21 juillet 1963 | Signature au Cameroun de la première convention d’association entre la Communauté économique européenne et États africains

Une convention « ouverte » avec l’Afrique Après bien des vicissitudes la nouvelle convention d’association entre la C.E.E. et les pays africains et malgache est signée samedi à Yaoundé (Cameroun).
C’est le 20 décembre dernier, en effet, que ce document avait été paraphé à Bruxelles avec un certain retard sur le calendrier initialement prévu. La rupture des négociations avec la Grande-Bretagne devait repousser de plusieurs mois la date de la signature, les Pays Bas et l’Italie ayant invoqué divers prétextes pour retarder cette opération. Comme les procédures de ratification doivent maintenant se dérouler, c’est au plus tôt le 1er janvier 1964 que ce texte entrera en vigueur. En fait, ce hiatus d’un an entre l’ancienne et la nouvelle convention n’aura pas de conséquences graves pour les Etats associés.
Des mesures transitoires ont été décidées en effet par les Six au début d’avril : la commission du Marché commun est autorisée à utiliser les réserves du Fonds européen de développement pour financer les investissements demandés pour 1963 par les Etats africains associés. La convention de Yaoundé obéit aux mêmes grands principes que la première, mais des « touches nouvelles » importantes y apparaissent.
1- Les techniques financières sont beaucoup plus différenciées. Pour compléter les actions du Fonds européen de développement la Banque européenne d’investissement pourra intervenir, et surtout, aux classiques aides non remboursables s’ajouteront des prêts, des bonifications d’intérêts, des avances pour régularisation des cours des produits tropicaux, le montant global de l’aide ayant au reste été augmenté de quelque 38 %.
2- L’accent est mis beaucoup plus nettement sur la coopération technique. Les projets pour l’infrastructure économique et sociale constituaient l’essentiel, et de loin, des actions de la Communauté depuis 1958. Mais, à l’expérience, on s’est aperçu qu’il fallait beaucoup mieux préparer l’accueil des capitaux si l’on voulait vraiment fertiliser l’économie. Aussi la Communauté aura désormais le pouvoir de financer sur le Fonds des études de programmation, de développement régional, la préparation des dossiers, le contrôle technique des travaux, etc. En outre, des experts et des techniciens pourront être envoyés pour une mission déterminée, des bourses accordées dans les universités et instituts spécialisés des Etats associés ou à défaut des Etats membres du Marché commun, etc.
3- Des ouvertures sur le monde extérieur sont plus largement pratiquées. Les jeunes Etats ont accepté des réductions sensibles du tarif extérieur commun et donc de la « préférence » sur de grands produits tropicaux. Des facilités nouvelles d’importation seront donc ainsi données à des pays concurrents comme ceux d’Amérique latine. Ajoutons que l’extinction du régime des « surprix » que la France consentait aux productions d’outre-mer est prévue, avec un échelonnement dans le temps. Pour compenser ces entailles dans le système « régionaliste », des aides spéciales permettront aux jeunes Etats d’adapter progressivement leurs productions au marché mondial et de diversifier leurs cultures. Les pays associés vont donc se tourner davantage vers le commerce mondial, mais M. Rochereau, membre de la commission du Marché commun, a tenu en outre vendredi, au cours de sa conférence de presse, à insister sur le caractère « ouvert » de cette convention.

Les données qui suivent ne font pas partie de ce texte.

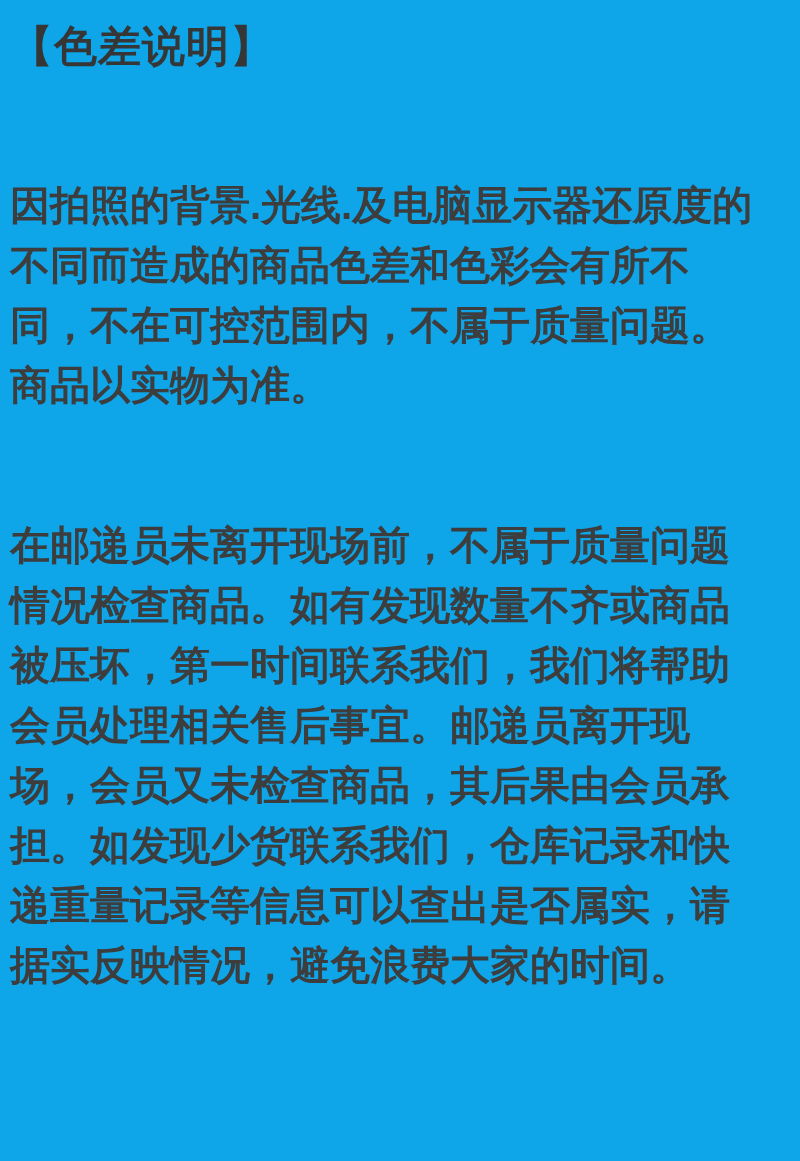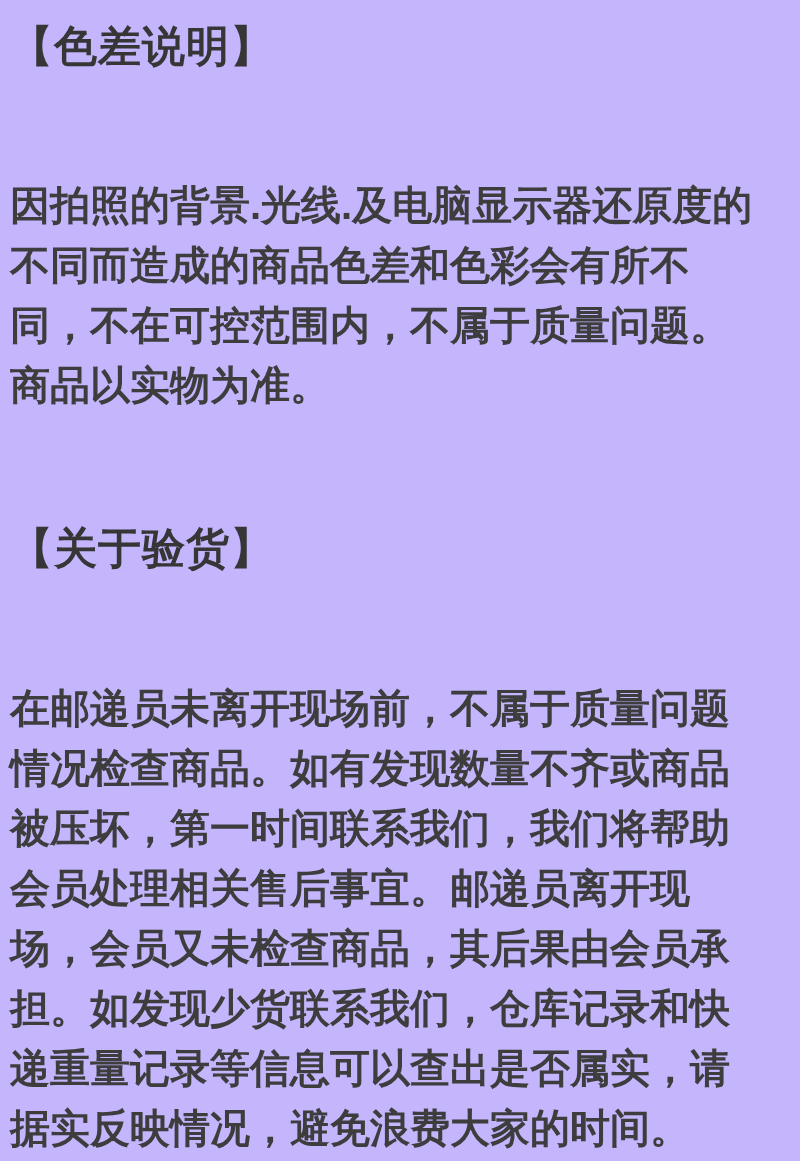--- a/index.html
+++ b/index.html
@@ -11,7 +11,7 @@
     position: relative;
     width: 800px;
     height: 1161px;
-    background: #c4b5fd;
+    background: #0ea5e9;
     overflow: hidden;
     font-family: "Liberation Sans", sans-serif;
     color: #3d3d3d;

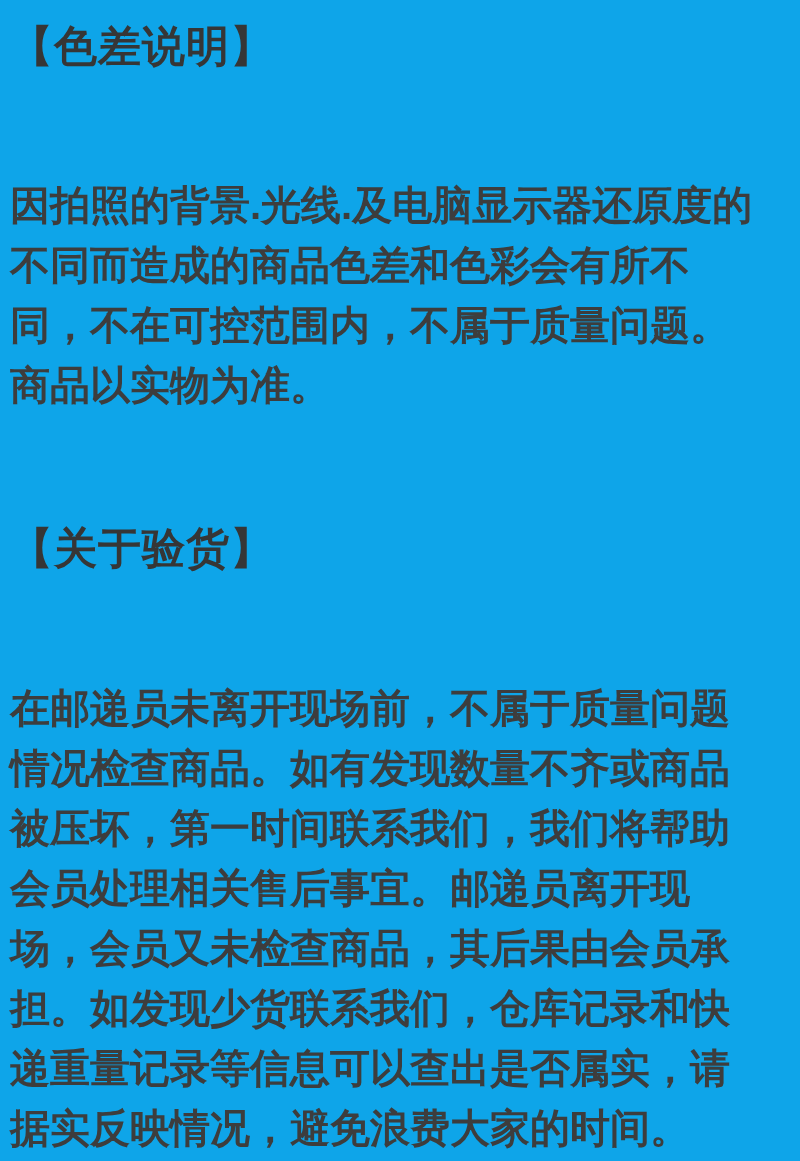--- a/index.html
+++ b/index.html
@@ -61,7 +61,6 @@
 同，不在可控范围内，不属于质量问题。
 商品以实物为准。</p>
 
-  <h1 class="section-heading second">【关于验货】</h1>
 
   <p class="body-para second">在邮递员未离开现场前，不属于质量问题
 情况检查商品。如有发现数量不齐或商品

Il y a plusieurs mois, M. Luns, ministre hollandais des affaires étrangères, avait réaffirmé hautement cette notion à l’intention des pays du Commonwealth, et les Six avaient finalement indiqué que trois voies étaient ouvertes : l’adhésion à la convention eurafricaine, l’association au Marché commun sans caractère institutionnel (type Grèce, Turquie), de simples engagements commerciaux. Dans quelle direction s’orienteront les pays du Maghreb ? Il est trop tôt pour le dire, mais il est vraisemblable que les négociations ne pourront être menées, hélas ! qu’en ordre dispersé.